Jadi, kalimat “tidak ada kata masalah” itu bukan semata-mata kita ga punya masalah sama sekali, plong, kosong. Bukan semata-mata kita terbebas dari yang namanya kesulitan. Tapi, ini masalah mindset. Maksudnya, jangan menganggap masalah itu sebagai sesuatu yang memberatkan, menyulitkan, membuat kita depresi dan lainnya. Tapi anggaplah masalah itu sebagai tantangan.
Bedanya di mana?
Kalau kita berfikir bahwa masalah itu sebagaimana yang dimaksud, kita akan terpuruk di dalamnya. Terkurung dalam pemikiran bahwa itu adalah suatu yang menberatkan, seakan kita yang paling menderita. Sampai kita lupa siapa yang ngasih masalah tersebut. Selanjutnya, kita mencari jalan tercepat agar masalah itu cepat selesai. Tak jarang menggunakan cara-cara yang tidak disukai Allah SWT.

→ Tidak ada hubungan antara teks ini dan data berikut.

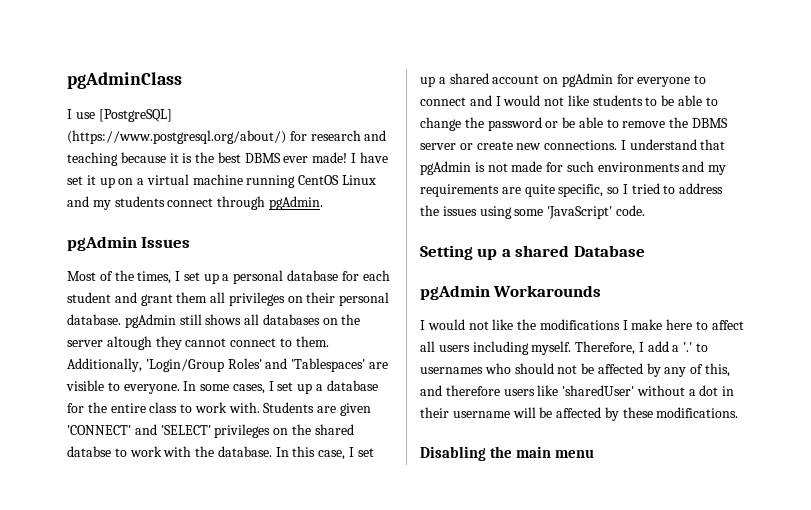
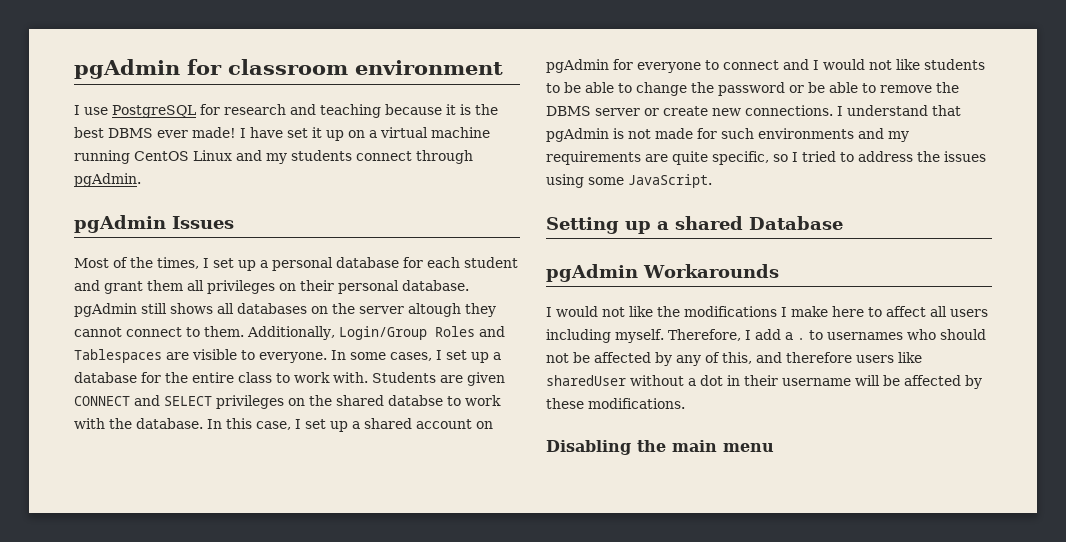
[67,72,182,89] pgAdminClass -> [74,59,503,79] pgAdmin for classroom environment
[98,109,172,122] [67,130,286,144] [PostgreSQL] (https://www.postgresql.org/about/) -> [112,105,196,118] PostgreSQL
[145,358,366,372] 'Login/Group Roles' and 'Tablespaces' -> [338,326,505,340] [74,349,162,363] Login/Group Roles and Tablespaces
[67,424,211,435] 'CONNECT' and 'SELECT' -> [74,395,212,406] CONNECT and SELECT
[547,205,645,219] 'JavaScript' code. -> [628,174,712,188] JavaScript.
[683,342,693,352] '.' -> [797,338,805,340] .
[562,385,635,396] 'sharedUser' -> [546,375,626,386] sharedUser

Tapi, kalau masalah itu menjelma menjadi sebuah tantangan, justru kita akan semangat menghadapinya. Karena di situ kita punya kesempatan menjadikan masalah sebagai ladang pahala dengan sabar, ibadah, doa-doa dan ajang mendekatkan diri pada Allah SWT. Semakin kita minta sama Allah semakin kita disayang oleh-Nya. Selain itu, pemikiran kita juga semakin berkembang karena kita dipaksa mencari solusi sebuah masalah. Bukannya orang dengan nama besar lahir dari sebuah masalah?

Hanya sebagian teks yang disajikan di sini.